What you need to do ->
Where does the word "para" occur in the data below? Copy each line that holds it.

====

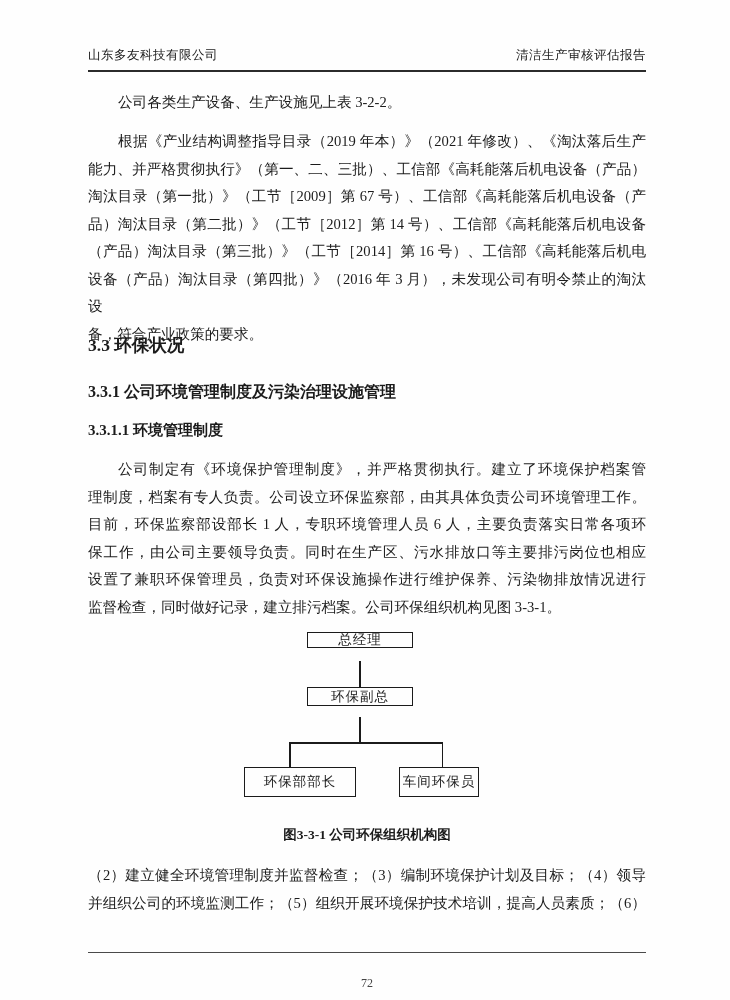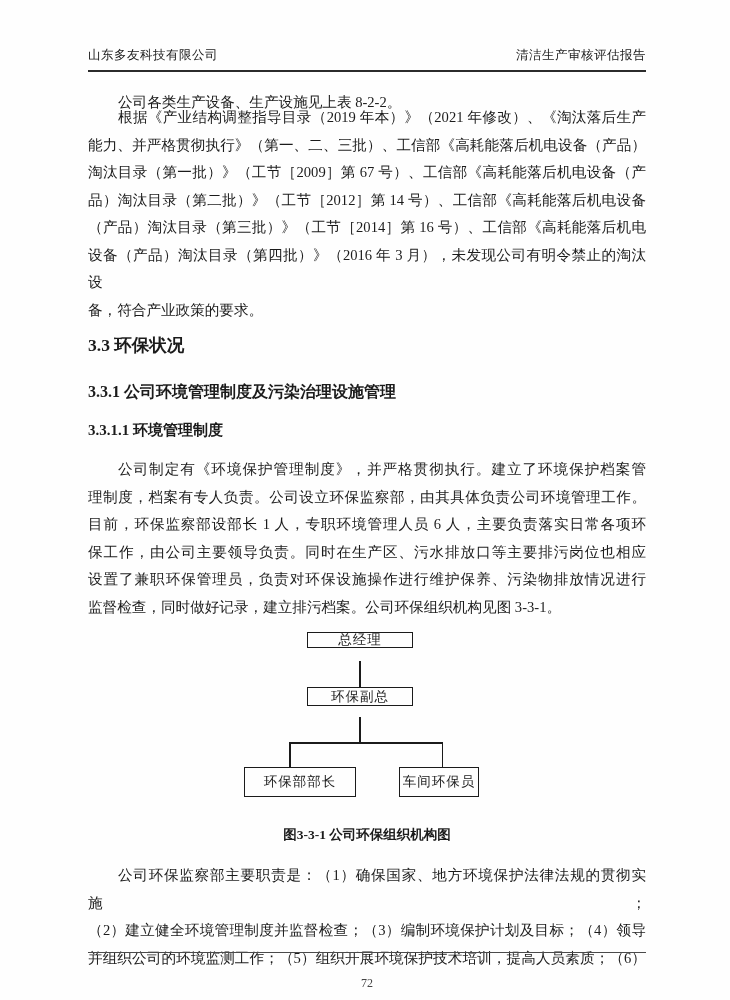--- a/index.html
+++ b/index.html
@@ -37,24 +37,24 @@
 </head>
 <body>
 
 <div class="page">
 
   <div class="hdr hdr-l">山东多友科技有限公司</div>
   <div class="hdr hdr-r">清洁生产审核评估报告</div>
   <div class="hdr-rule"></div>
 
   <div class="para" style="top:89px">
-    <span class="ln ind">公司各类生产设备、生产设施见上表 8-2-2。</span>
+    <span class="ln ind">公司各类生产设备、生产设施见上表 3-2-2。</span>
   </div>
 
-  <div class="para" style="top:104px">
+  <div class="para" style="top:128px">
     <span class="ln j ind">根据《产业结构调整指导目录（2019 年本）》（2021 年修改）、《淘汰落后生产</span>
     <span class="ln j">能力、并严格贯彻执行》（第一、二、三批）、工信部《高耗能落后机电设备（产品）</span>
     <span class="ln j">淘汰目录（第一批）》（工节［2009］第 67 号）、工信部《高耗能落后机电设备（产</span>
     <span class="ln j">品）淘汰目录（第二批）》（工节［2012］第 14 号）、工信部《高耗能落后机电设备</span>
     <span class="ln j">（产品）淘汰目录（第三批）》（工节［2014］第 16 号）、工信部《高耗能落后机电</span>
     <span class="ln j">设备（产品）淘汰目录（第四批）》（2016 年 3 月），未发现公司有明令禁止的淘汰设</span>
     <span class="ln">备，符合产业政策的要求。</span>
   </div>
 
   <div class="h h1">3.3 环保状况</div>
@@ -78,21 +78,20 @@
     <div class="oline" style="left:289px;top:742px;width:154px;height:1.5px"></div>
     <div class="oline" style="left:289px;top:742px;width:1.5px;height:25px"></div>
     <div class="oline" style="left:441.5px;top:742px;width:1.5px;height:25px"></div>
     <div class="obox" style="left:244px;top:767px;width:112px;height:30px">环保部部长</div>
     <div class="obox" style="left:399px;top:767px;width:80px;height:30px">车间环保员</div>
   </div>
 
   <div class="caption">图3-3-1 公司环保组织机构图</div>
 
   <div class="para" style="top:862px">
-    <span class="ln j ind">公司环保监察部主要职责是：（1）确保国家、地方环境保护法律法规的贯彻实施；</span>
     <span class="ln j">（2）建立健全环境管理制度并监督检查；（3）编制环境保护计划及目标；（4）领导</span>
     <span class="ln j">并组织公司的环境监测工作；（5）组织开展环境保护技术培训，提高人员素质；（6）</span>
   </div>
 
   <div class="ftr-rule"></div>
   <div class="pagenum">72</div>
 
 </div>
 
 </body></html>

====

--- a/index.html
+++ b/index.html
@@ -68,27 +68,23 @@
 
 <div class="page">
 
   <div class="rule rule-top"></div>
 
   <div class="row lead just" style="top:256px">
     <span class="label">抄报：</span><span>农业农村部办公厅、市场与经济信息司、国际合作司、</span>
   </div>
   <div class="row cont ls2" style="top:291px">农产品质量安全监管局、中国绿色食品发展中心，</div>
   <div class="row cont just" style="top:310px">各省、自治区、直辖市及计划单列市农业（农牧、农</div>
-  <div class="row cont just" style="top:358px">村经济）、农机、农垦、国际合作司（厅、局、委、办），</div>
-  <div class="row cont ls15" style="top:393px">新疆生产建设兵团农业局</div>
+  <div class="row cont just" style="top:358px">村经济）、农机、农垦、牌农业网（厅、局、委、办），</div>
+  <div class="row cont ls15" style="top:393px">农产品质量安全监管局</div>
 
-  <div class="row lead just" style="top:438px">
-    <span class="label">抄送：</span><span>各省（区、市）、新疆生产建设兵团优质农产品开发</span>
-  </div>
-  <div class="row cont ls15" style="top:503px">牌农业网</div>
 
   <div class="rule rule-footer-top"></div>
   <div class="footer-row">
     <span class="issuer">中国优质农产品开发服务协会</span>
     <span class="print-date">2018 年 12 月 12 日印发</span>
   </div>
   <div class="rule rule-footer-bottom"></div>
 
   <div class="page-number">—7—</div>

====

Reply to the task ->
   <div class="para" style="top:89px">
-  <div class="para" style="top:104px">
+  <div class="para" style="top:128px">
   <div class="para" style="top:862px">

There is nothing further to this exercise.